## [PROBLEM TO SOLVE]
Using the entries below, write out the line with "order number: W7795457 -> W7795984", the line with "Vakuummesser mit T-Schlauchadapter", and every line in between, exactly as each is written.

## [DATASET RECORDS]
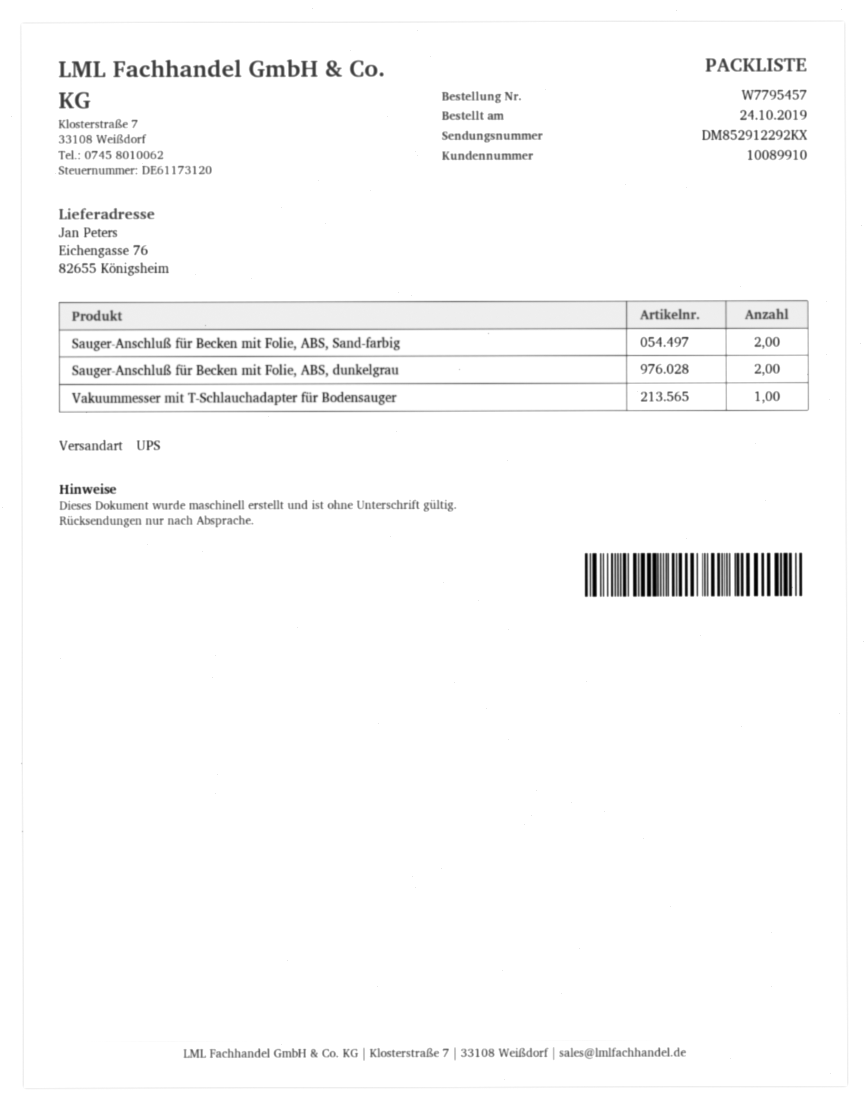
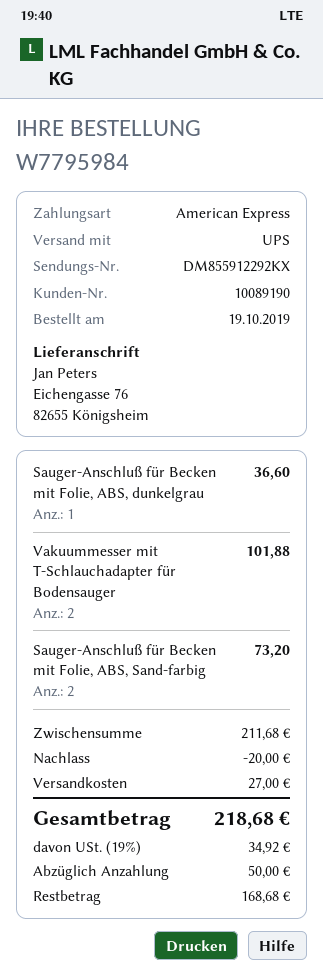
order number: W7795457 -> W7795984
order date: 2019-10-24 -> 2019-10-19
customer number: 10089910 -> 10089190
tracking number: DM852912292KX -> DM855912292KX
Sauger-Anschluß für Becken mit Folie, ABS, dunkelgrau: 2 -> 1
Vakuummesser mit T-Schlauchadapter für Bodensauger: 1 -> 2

---

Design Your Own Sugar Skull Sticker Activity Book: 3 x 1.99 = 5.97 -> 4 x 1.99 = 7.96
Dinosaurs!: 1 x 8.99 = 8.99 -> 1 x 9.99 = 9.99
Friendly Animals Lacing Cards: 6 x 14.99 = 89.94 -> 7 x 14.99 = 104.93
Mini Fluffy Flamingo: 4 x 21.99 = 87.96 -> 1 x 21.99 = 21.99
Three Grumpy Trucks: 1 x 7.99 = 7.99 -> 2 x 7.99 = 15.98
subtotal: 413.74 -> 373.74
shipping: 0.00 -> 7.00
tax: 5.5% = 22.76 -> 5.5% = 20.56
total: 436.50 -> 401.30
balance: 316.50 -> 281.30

## [RESULT OF THE EXERCISE]
order number: W7795457 -> W7795984
order date: 2019-10-24 -> 2019-10-19
customer number: 10089910 -> 10089190
tracking number: DM852912292KX -> DM855912292KX
Sauger-Anschluß für Becken mit Folie, ABS, dunkelgrau: 2 -> 1
Vakuummesser mit T-Schlauchadapter für Bodensauger: 1 -> 2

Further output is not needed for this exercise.